Photo by Kevin and Chris

When did we start dimming down the light in our lives, for no good reason at all? When did we learn to do this?
Last Sunday, around 4pm my husband and I started discussing our evening plans.
“What do you want to do tonight?” he asked. I thought about the usual suspects — movies, out to dinner at this place or that. Not feeling excited about any of the options but not knowing why, I threw out a few suggestions for restaurants we might go to.
“But what would be your shoot-the-moon evening?” he asked, hearing the blah-ness in my tone.
Incredible as my husband is, he did not spontaneously blurt this question. This is something we’ve been practicing. Instead of getting stuck in what would be “okay” or even “good” in any situation, we ask each other, “what’s your shoot the moon?”
At this particular time, as at so many others, I had forgotten all about shoot the moon. For no good reason at all, I had gone into auto-compromise, life-is-kinda-sucky mode. The vast and powerful magnet that is mediocrity had simply pulled me in.
Now there was a new question: “What’s my shoot the moon evening?” Whoa. Very different paradigm.
I had no idea what my answer was. This is another thing we’ve learned by asking each other “shoot the moon” questions: often, at first, we don’t know what we want. We have no clue.

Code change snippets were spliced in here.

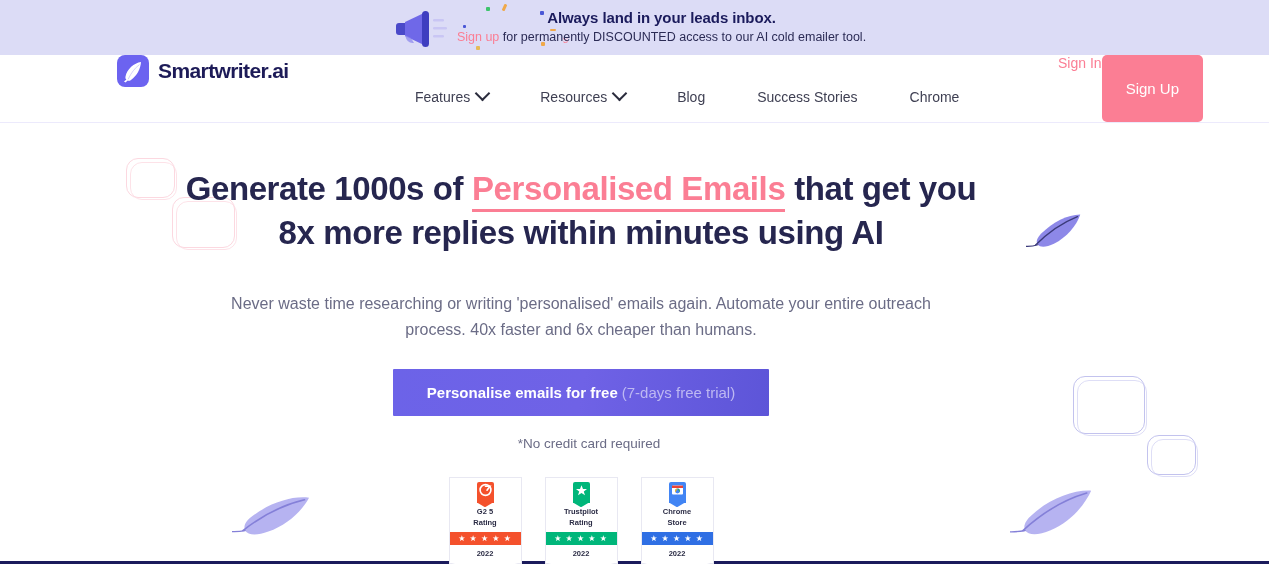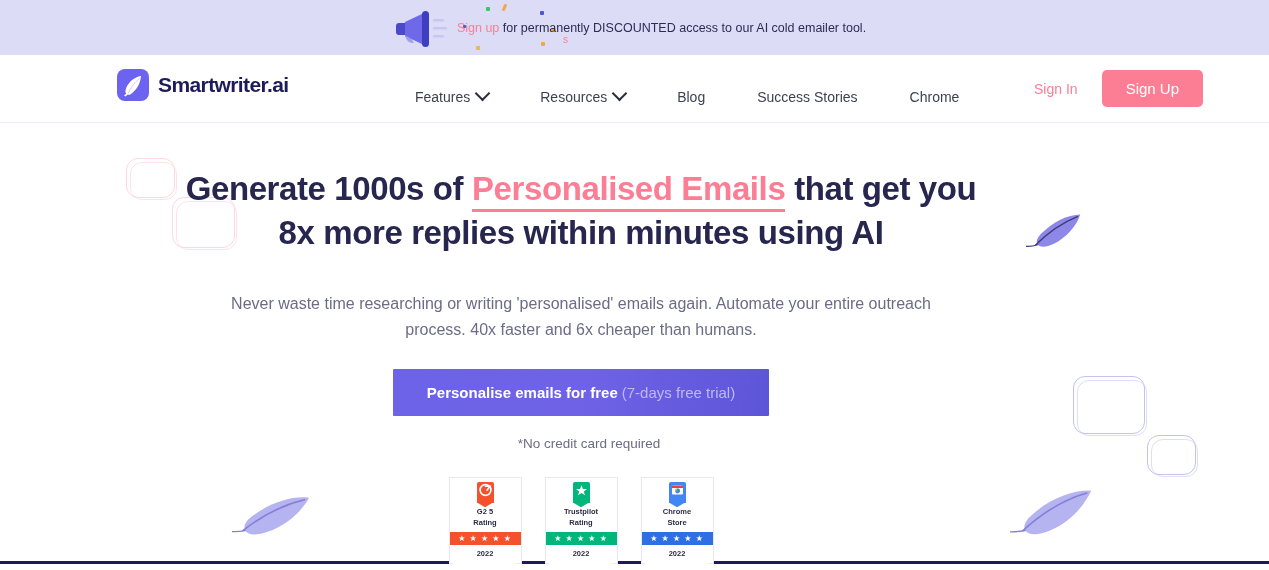"Always land in your leads" span.banner-title { html: none -> <span>Always land in your leads inbox.</span> }
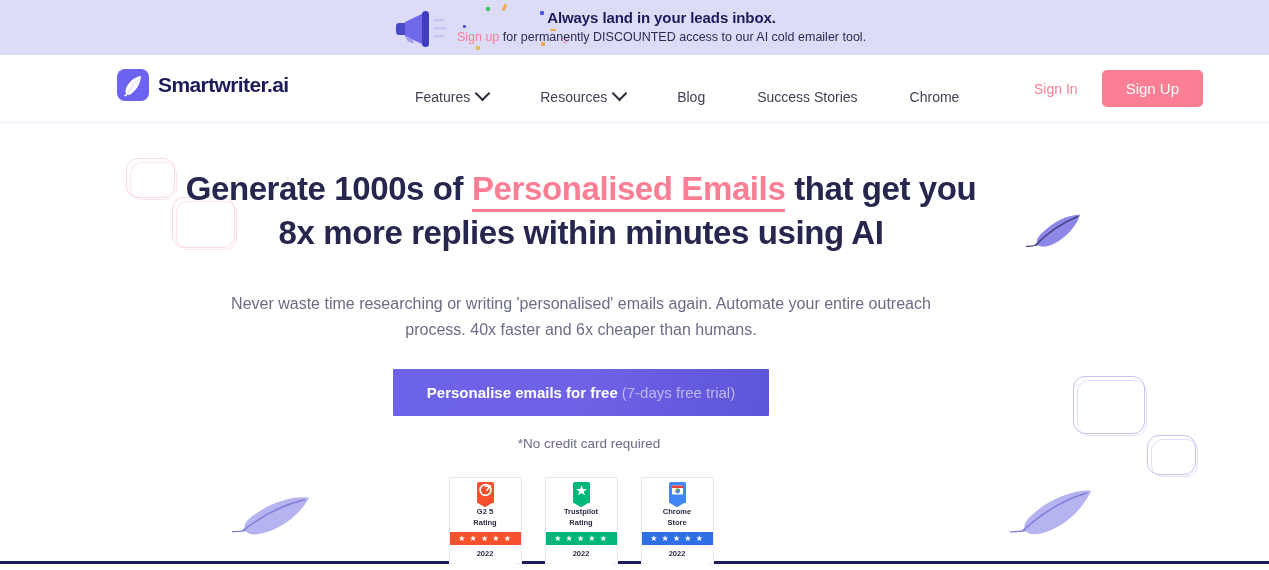"Smartwriter.ai" .logo-block { top: 14px -> 0 }
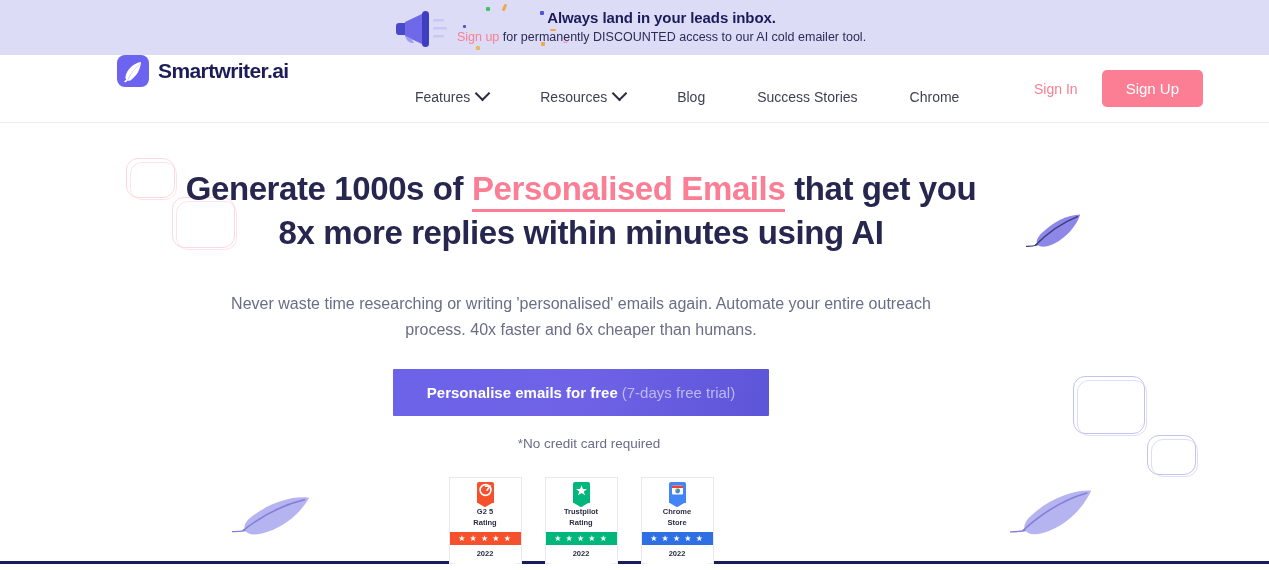"Sign In" .nav-right { align-items: center -> none; gap: 24px -> none }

And so we sat there. Husband took out his book (he already knew his shoot the moon evening proposal) and for several minutes, I just wondered about the question.
Slowly, one by one, some ideas came to mind. It would involve staying at home, I realized. It would involve red wine, definitely. It would involve sitting in the living room and not in the den. It would involve a particular selection of music, one I’m rarely in the mood to listen to. It would involve steak, and, naturally, it would involve foot massage.
Now I must tell you, that in writing this now, this evening sounds so indulgent to me that I’m slightly embarrassed to write about it. Steak, and red wine and foot massage? Not quinoa and sparkling water and taking a walk?
Are the indulgence police coming to arrest me now?
I shared my thoughts, with husband. Once I knew what I wanted to do and dear husband did too, we crafted a plan that worked for both of us.
The evening was magical. That sense I had, that tonight, tonight in particular, I would enjoy sitting on the couch with a glass of red wine listening to jazz and reading the Times…all of that was so right. The inner compass was accurate. Everything felt in flow, delicious, and I felt very, very alive.
I easily could have had the other night, the one made up of the default plans that first occurred to me, that seemed like nice things to do, and I would have had a ho-hum, kind of disappointing experience.
If I hadn’t asked, “what’s the shoot the moon evening?” that’s the night I would have had. If I hadn’t spent the fifteen minutes it took for figure out the answer, that’s the night I would have had.
We do this constantly. We dim down the light in our lives. We sacrifice pleasure. We keep ourselves from having more joy. We live stuck in open-top boxes.
Turns out, I’m learning, our desires are surprising, changing, and idiosyncratic, because that’s who we are, when we are allowed to be. Our desires take time to unfold because usually they’ve been buried under decades “shoulds” and “have-to’s” we heard from others and tell ourselves.
If we want magic and deliciousness and satisfaction and a knock the ball out of the park life, we’ve got to ask ourselves, with patience and attention, and again and again, What’s my shoot the moon? And then we’ve got to trust the wisdom of the answers.